(Recorded data)

________________________

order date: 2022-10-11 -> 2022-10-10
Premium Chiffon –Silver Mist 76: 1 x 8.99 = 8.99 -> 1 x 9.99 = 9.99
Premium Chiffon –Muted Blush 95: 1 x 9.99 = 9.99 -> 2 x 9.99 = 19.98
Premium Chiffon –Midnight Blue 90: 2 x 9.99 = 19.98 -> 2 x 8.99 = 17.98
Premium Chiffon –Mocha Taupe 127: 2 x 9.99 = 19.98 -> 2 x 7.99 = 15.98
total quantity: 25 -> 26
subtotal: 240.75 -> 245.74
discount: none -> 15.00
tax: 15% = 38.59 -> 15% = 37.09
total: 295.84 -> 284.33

________________________

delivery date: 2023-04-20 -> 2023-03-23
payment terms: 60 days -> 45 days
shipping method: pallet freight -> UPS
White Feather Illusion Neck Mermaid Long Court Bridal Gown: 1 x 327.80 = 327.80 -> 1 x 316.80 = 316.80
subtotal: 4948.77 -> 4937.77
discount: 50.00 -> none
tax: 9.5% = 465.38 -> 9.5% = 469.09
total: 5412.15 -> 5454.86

________________________

What to do: What you give back should be only the lines of the records above, starting at the line with "order date: 2022-10-11 -> 2022-10-10" and ending at the line with "total: 295.84 -> 284.33", restated word for word.

Finished task:
order date: 2022-10-11 -> 2022-10-10
Premium Chiffon –Silver Mist 76: 1 x 8.99 = 8.99 -> 1 x 9.99 = 9.99
Premium Chiffon –Muted Blush 95: 1 x 9.99 = 9.99 -> 2 x 9.99 = 19.98
Premium Chiffon –Midnight Blue 90: 2 x 9.99 = 19.98 -> 2 x 8.99 = 17.98
Premium Chiffon –Mocha Taupe 127: 2 x 9.99 = 19.98 -> 2 x 7.99 = 15.98
total quantity: 25 -> 26
subtotal: 240.75 -> 245.74
discount: none -> 15.00
tax: 15% = 38.59 -> 15% = 37.09
total: 295.84 -> 284.33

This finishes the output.